Weighted Gradient-Enhanced Kriging for High-Dimensional Surrogate Modeling and Design Optimization

Abstract

A novel formulation of gradient-enhanced surrogate model, called weighted gradient-enhanced kriging, is proposed and used in combination with the cheap gradients obtained by the adjoint method to ameliorate the “curse of dimensionality”. The core idea is to build a series of submodels with much smaller correlation matrices and then sum them up with appropriate weight coefficients, aiming to avoid the prohibitive cost associated with decomposing the large correlation matrix of a gradient-enhanced kriging.
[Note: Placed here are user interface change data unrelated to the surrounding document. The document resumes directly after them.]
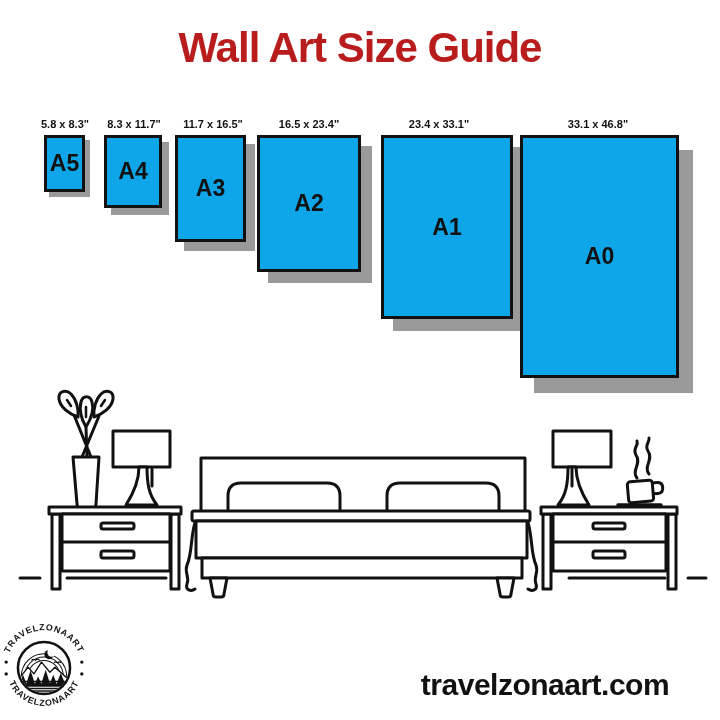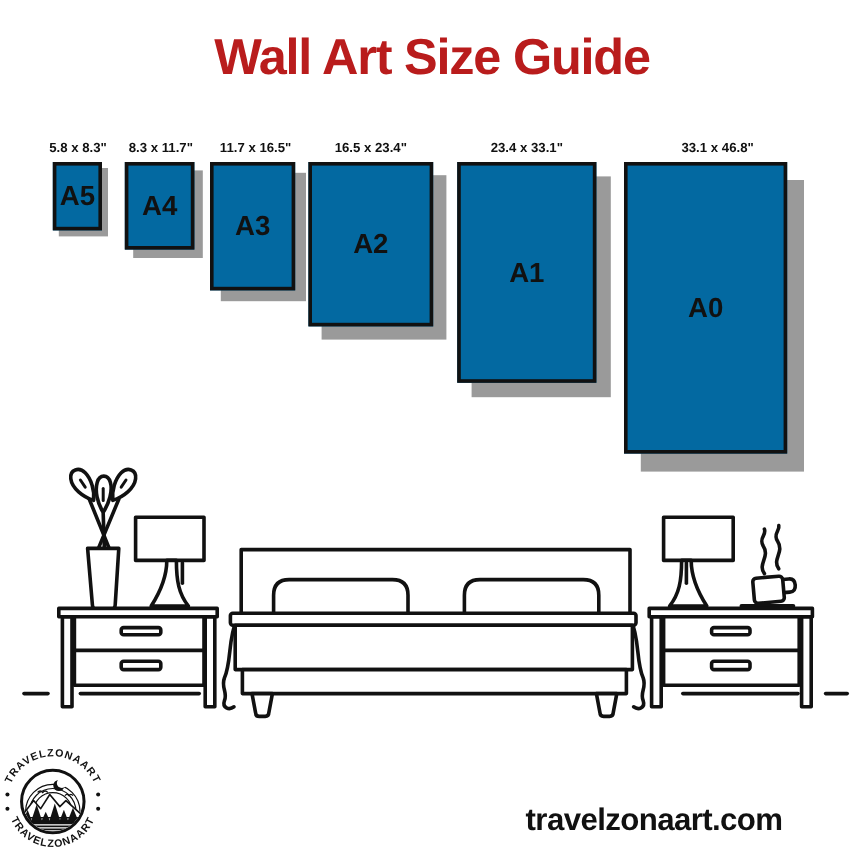--- a/index.html
+++ b/index.html
@@ -6,48 +6,48 @@
   .canvas{
     position:relative;width:720px;height:720px;background:#ffffff;overflow:hidden;
     font-family:"Liberation Sans",sans-serif;color:#111;
   }
   .title{
     position:absolute;top:24px;left:0;width:720px;text-align:center;
     font-size:42px;font-weight:bold;letter-spacing:-1px;color:#b91c1c;
   }
   
   .frame{
-    position:absolute;background:#0369a1;border:3px solid #111;box-sizing:border-box;
+    position:absolute;background:#0ea5e9;border:3px solid #111;box-sizing:border-box;
     display:flex;align-items:center;justify-content:center;
   }
   .frame-letter{font-weight:bold;font-size:23px;color:#111;}
   .frame-a5{left:44px;top:135px;width:41px;height:57px;box-shadow:5px 5px 0 #9a9a9a;}
   .frame-a4{left:104px;top:135px;width:58px;height:73px;box-shadow:7px 7px 0 #9a9a9a;}
   .frame-a3{left:175px;top:135px;width:71px;height:107px;box-shadow:9px 9px 0 #9a9a9a;}
   .frame-a2{left:257px;top:135px;width:104px;height:137px;box-shadow:11px 11px 0 #9a9a9a;}
-  .frame-a1{left:381px;top:135px;width:116px;height:184px;box-shadow:12px 12px 0 #9a9a9a;}
-  .frame-a0{left:520px;top:135px;width:136px;height:243px;box-shadow:14px 15px 0 #9a9a9a;}
+  .frame-a1{left:381px;top:135px;width:132px;height:184px;box-shadow:12px 12px 0 #9a9a9a;}
+  .frame-a0{left:520px;top:135px;width:159px;height:243px;box-shadow:14px 15px 0 #9a9a9a;}
   .size-label{
     position:absolute;top:118px;font-size:11px;font-weight:bold;text-align:center;color:#111;
     white-space:nowrap;
   }
   .label-a5{left:24px;width:82px;}
   .label-a4{left:89px;width:90px;}
   .label-a3{left:163px;width:100px;}
   .label-a2{left:254px;width:110px;}
   .label-a1{left:379px;width:120px;}
   .label-a0{left:538px;width:120px;}
   
   .scene{position:absolute;left:0;top:380px;width:720px;height:225px;}
   
   .logo{position:absolute;left:2px;top:624px;width:84px;height:88px;}
   .logo-arc-text{font-family:"Liberation Sans",sans-serif;font-size:10.5px;font-weight:bold;letter-spacing:1px;fill:#111;}
   .website{
     position:absolute;top:668px;left:370px;width:350px;text-align:center;
-    font-size:26px;font-weight:bold;color:#111;letter-spacing:-0.5px;
+    font-size:30px;font-weight:bold;color:#111;letter-spacing:-0.5px;
   }
 </style>
 </head>
 <body>
 
 <div class="canvas">
 
   <div class="title">Wall Art Size Guide</div>
 
   <div class="size-label label-a5">5.8 x 8.3"</div>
A self-contained derivation of the proposed method is presented, and then it is verified by surrogate modeling test cases. The present method is integrated into a surrogate-based optimizer and tested for design optimizations. It is further demonstrated for inverse design of a transonic wing, parameterized with a number of design variables in the range from 36 to 108, using Reynolds-averaged Navier–Stokes flow and adjoint solvers. It is observed that, for the wing design with 36 and 54 variables, the weighted and conventional gradient-enhanced kriging are comparable, and both are much more efficient than kriging without using any gradient. For the wing design with 72 and 108 variables, the cost of training a gradient-enhanced kriging increases rapidly and becomes prohibitive. In contrast, the cost of training a weighted gradient-enhanced kriging is kept in an acceptable level, which makes it more practical for higher-dimensional problems.